The university announced on Thursday that women's hockey, wrestling, cross country and men's swimming will no longer be varsity sports at the Fredericton campus.

The existing athletics budget will now increase funding for the surviving programs of soccer, basketball, volleyball, women's swimming and men's hockey.

The change means that as of fall 2008, the teams will no longer have a share of the university's $1 million athletics budget, and students taking part in those programs will not be able to earn an athletic scholarship.

Sixty female and 62 male athletes will be affected by the cuts, which will change the teams' status to competitive clubs. They will be able to access a portion of the university's $10,000 budget for sports clubs available through the recreation program.

Women's hockey will be most affected by the loss of status, because it will be dropped from the Atlantic conference and have to compete in an outside league as a competitive club.

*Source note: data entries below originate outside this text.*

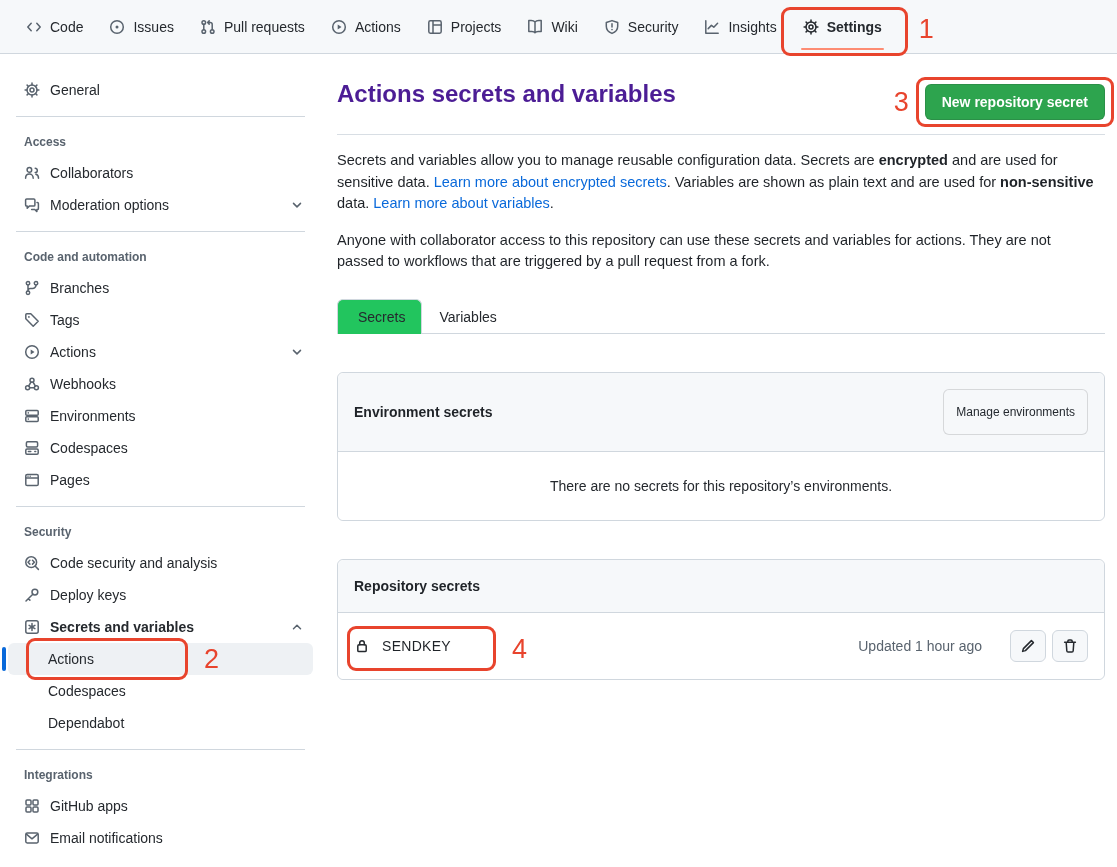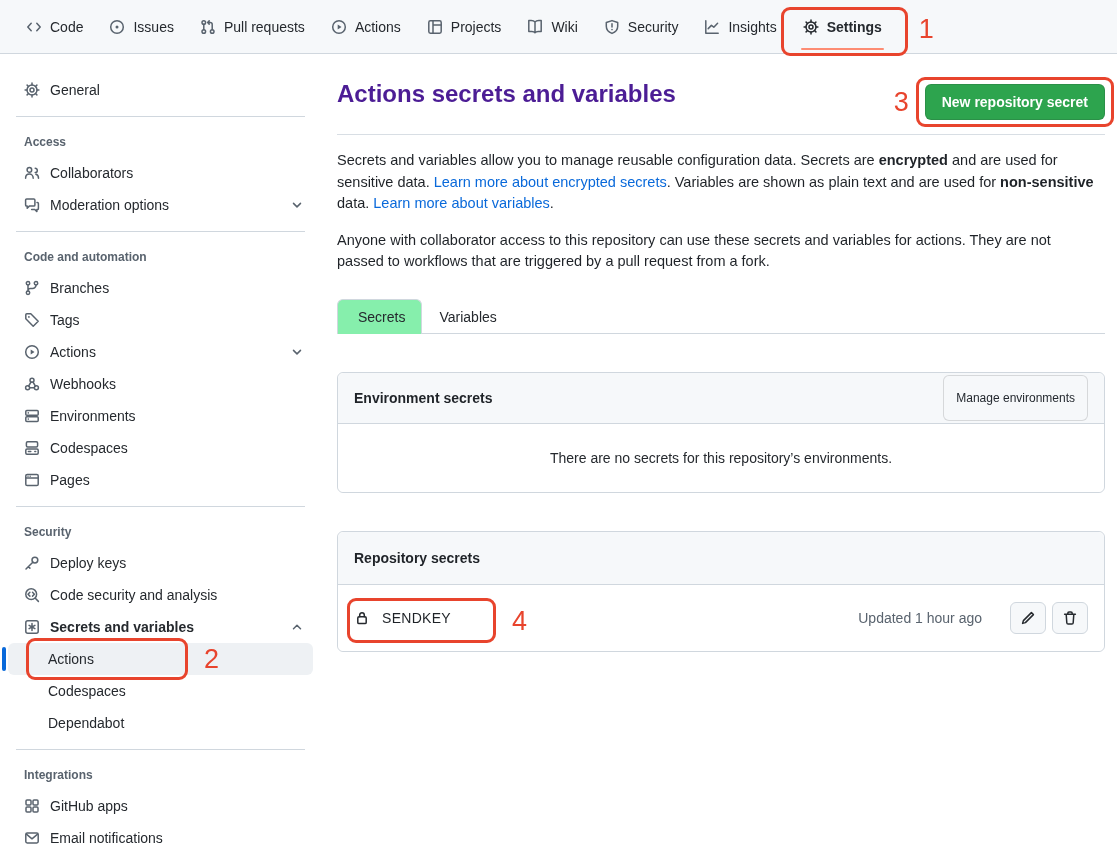--- a/index.html
+++ b/index.html
@@ -66,25 +66,25 @@
 
   
   .intro p { font-size:14.5px; line-height:21.5px; margin:15px 0 0 0; max-width:757px; color:#1f2328; }
   .intro a { color:#0969da; text-decoration:none; cursor:pointer; }
   .intro b { font-weight:700; }
 
   
   .tabnav { margin-top:26px; border-bottom:1px solid #d0d7de; display:flex; }
   .tab { padding:9px 16px; font-size:14px; color:#25292e; border:1px solid transparent;
     border-bottom:none; border-radius:6px 6px 0 0; margin-bottom:-1px; cursor:pointer; }
-  .tab.active { background:#86efac; border-color:#d0d7de; box-shadow:0 1px 0 #fff;padding-left:20px; }
+  .tab.active { background:#22c55e; border-color:#d0d7de; box-shadow:0 1px 0 #fff;padding-left:20px; }
 
   
   .card { border:1px solid #d0d7de; border-radius:6px; margin-top:38px; }
-  .card-header { background:#f6f8fa; border-bottom:1px solid #d0d7de; padding:2px 16px;
+  .card-header { background:#f6f8fa; border-bottom:1px solid #d0d7de; padding:16px 16px;
     display:flex; justify-content:space-between; align-items:center; border-radius:6px 6px 0 0; }
   .card-header.tall { padding:18px 16px; }
   .card-title { font-size:14px; font-weight:700; color:#1f2328; }
   .btn-light { background:#f6f8fa; border:1px solid rgba(31,35,40,0.15); border-radius:6px;
     font-size:12px; font-weight:500; height:46px; padding:0 12px; color:#24292f;
     cursor:pointer; font-family:inherit; }
   .card-empty { padding:26px; text-align:center; font-size:14px; color:#25292e;
     border-radius:0 0 6px 6px; background:#fff; }
 
   .secret-row { display:flex; align-items:center; padding:17px 16px; background:#fff;
@@ -264,31 +264,31 @@
             <circle class="fl" cx="6.2" cy="4.2" r="0.7"></circle>
           </svg>
         <span>Pages</span>
       </li>
     </ul>
     <div class="side-divider"></div>
     <div class="side-title">Security</div>
     <ul class="side-list">
       <li class="side-item">
         <svg class="oct" viewBox="0 0 16 16">
+            <circle cx="7.2" cy="7.2" r="5.4"></circle>
+            <path d="M14.4 14.4 L11.3 11.3 M5.9 5.3 L4 7.2 L5.9 9.1 M8.5 5.3 L10.4 7.2 L8.5 9.1"></path>
+          </svg>
+        <span>Code security and analysis</span>
+      </li>
+      <li class="side-item">
+        <svg class="oct" viewBox="0 0 16 16">
             <circle cx="10.9" cy="5.1" r="2.9"></circle>
             <path d="M8.8 7.2 L2 14 M4.4 11.6 L5.9 13.1"></path>
           </svg>
         <span>Deploy keys</span>
-      </li>
-      <li class="side-item">
-        <svg class="oct" viewBox="0 0 16 16">
-            <circle cx="7.2" cy="7.2" r="5.4"></circle>
-            <path d="M14.4 14.4 L11.3 11.3 M5.9 5.3 L4 7.2 L5.9 9.1 M8.5 5.3 L10.4 7.2 L8.5 9.1"></path>
-          </svg>
-        <span>Code security and analysis</span>
       </li>
       <li class="side-item bold">
         <svg class="oct" viewBox="0 0 16 16">
             <rect x="1.8" y="1.8" width="12.4" height="12.4" rx="2"></rect>
             <path d="M8 4.6 V11.4 M5.1 6.3 L10.9 9.7 M10.9 6.3 L5.1 9.7"></path>
           </svg>
         <span class="grow">Secrets and variables</span>
         <svg class="oct" viewBox="0 0 16 16">
             <path d="M4.5 9.8 L8 6.3 L11.5 9.8"></path>
           </svg>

The other teams, which are individual sports, will allow the athletes to continue to compete with the Atlantic University Sport and at Canadian Interuniversity Sport national championships if they are individually able to meet the competitive standard.

"It was a little shocking at first," said swimmer Nick Cameron, who is currently preparing for Olympic trials. "The men's team is still going to remain the same. We're still going to compete normally and stuff, but the women's team is just getting more funding. I can see where the men might feel that they've been slighted a little bit."

Money the deciding factor

The cuts were decided after a 13-month process that reviewed the university's athletics on the basis of competitive success, generated revenues, fundraising and gender equity, said Terry Haggerty, dean of kinesiology.

"Some sports, just by the nature of the sport, do better on the criteria than others. For instance, some sports do generate spectator interest and some don't by the nature of the sport," Haggerty said.

But money was a driving force in making the decision, he said.

"It became quite clear that the program wasn't sustainable. We had good funding from the university. We raised more money through our sponsors, alumni and gate receipts than other schools in [Atlantic University Sport] but expenses keep going up and up," he said.

It was a difficult decision to split the men's and women's swimming teams, so one will continue as varsity and the other won't, said head coach Paula Crutcher.

"My goal is to ensure that we have both sides to the sport," Crutcher said. "I mean, they say it's men's and women's swimming, but they're all one team. To try and say, 'OK we're going to earmark this money for the women,' then it's my job to say, 'Let's make sure we're taking care of the men's side of the program.'"

The competitive clubs will now be responsible for supplementing their budgets through their own fundraising.

It's possible the teams losing their varsity status could get it back when the university does another review of its sports programs in five years, Haggerty said.